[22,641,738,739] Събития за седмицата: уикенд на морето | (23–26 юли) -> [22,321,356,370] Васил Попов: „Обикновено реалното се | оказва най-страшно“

---

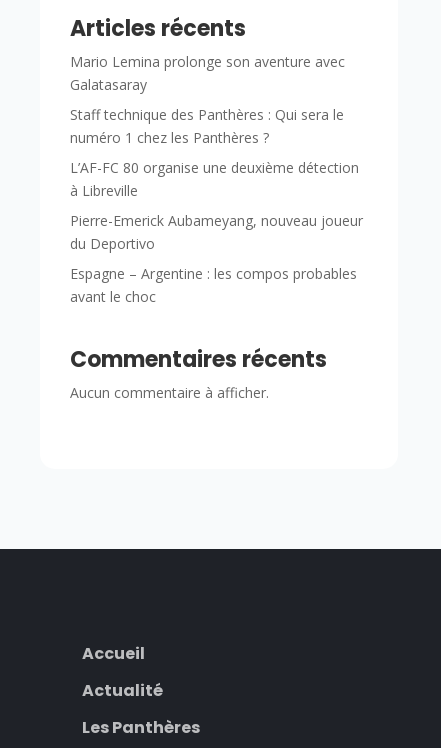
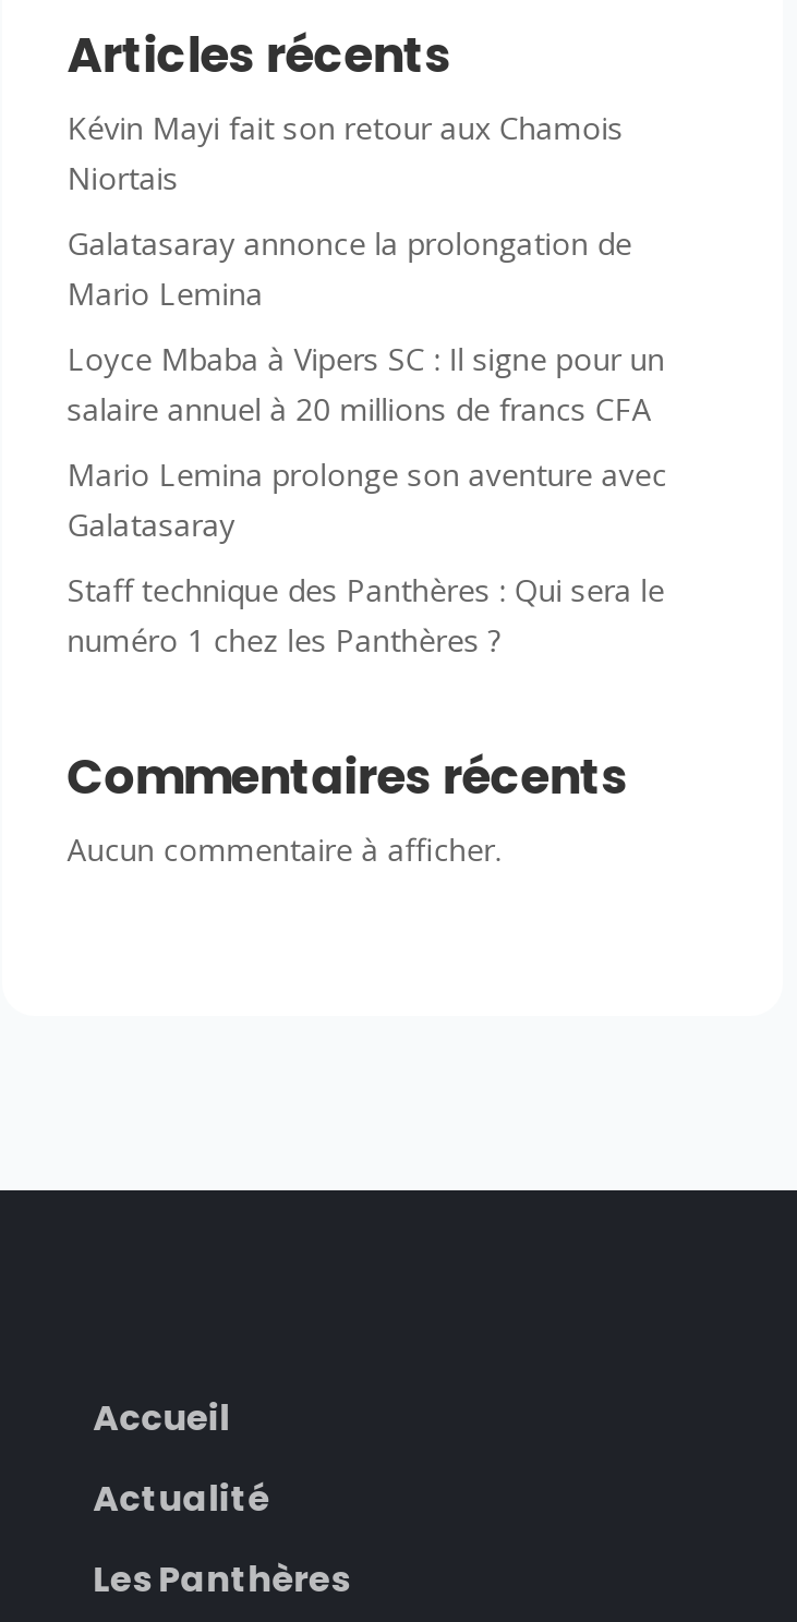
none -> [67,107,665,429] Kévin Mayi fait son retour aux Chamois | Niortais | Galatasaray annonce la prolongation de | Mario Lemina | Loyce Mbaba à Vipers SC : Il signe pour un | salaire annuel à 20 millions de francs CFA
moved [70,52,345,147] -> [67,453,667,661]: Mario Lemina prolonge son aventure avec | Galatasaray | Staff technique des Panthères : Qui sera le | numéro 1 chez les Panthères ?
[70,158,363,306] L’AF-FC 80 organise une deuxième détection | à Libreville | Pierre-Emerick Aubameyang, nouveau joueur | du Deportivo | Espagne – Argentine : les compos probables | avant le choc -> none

---

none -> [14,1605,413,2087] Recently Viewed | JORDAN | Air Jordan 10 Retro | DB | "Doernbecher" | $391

## [DESCRIPTION OF THE TASK]
From the records above, extract exactly and only the lines that begin at the line with "none -> [67,107,665,429]" and stop after the line with "[70,158,363,306] L’AF-FC 80".

## [RESPONSE]
none -> [67,107,665,429] Kévin Mayi fait son retour aux Chamois | Niortais | Galatasaray annonce la prolongation de | Mario Lemina | Loyce Mbaba à Vipers SC : Il signe pour un | salaire annuel à 20 millions de francs CFA
moved [70,52,345,147] -> [67,453,667,661]: Mario Lemina prolonge son aventure avec | Galatasaray | Staff technique des Panthères : Qui sera le | numéro 1 chez les Panthères ?
[70,158,363,306] L’AF-FC 80 organise une deuxième détection | à Libreville | Pierre-Emerick Aubameyang, nouveau joueur | du Deportivo | Espagne – Argentine : les compos probables | avant le choc -> none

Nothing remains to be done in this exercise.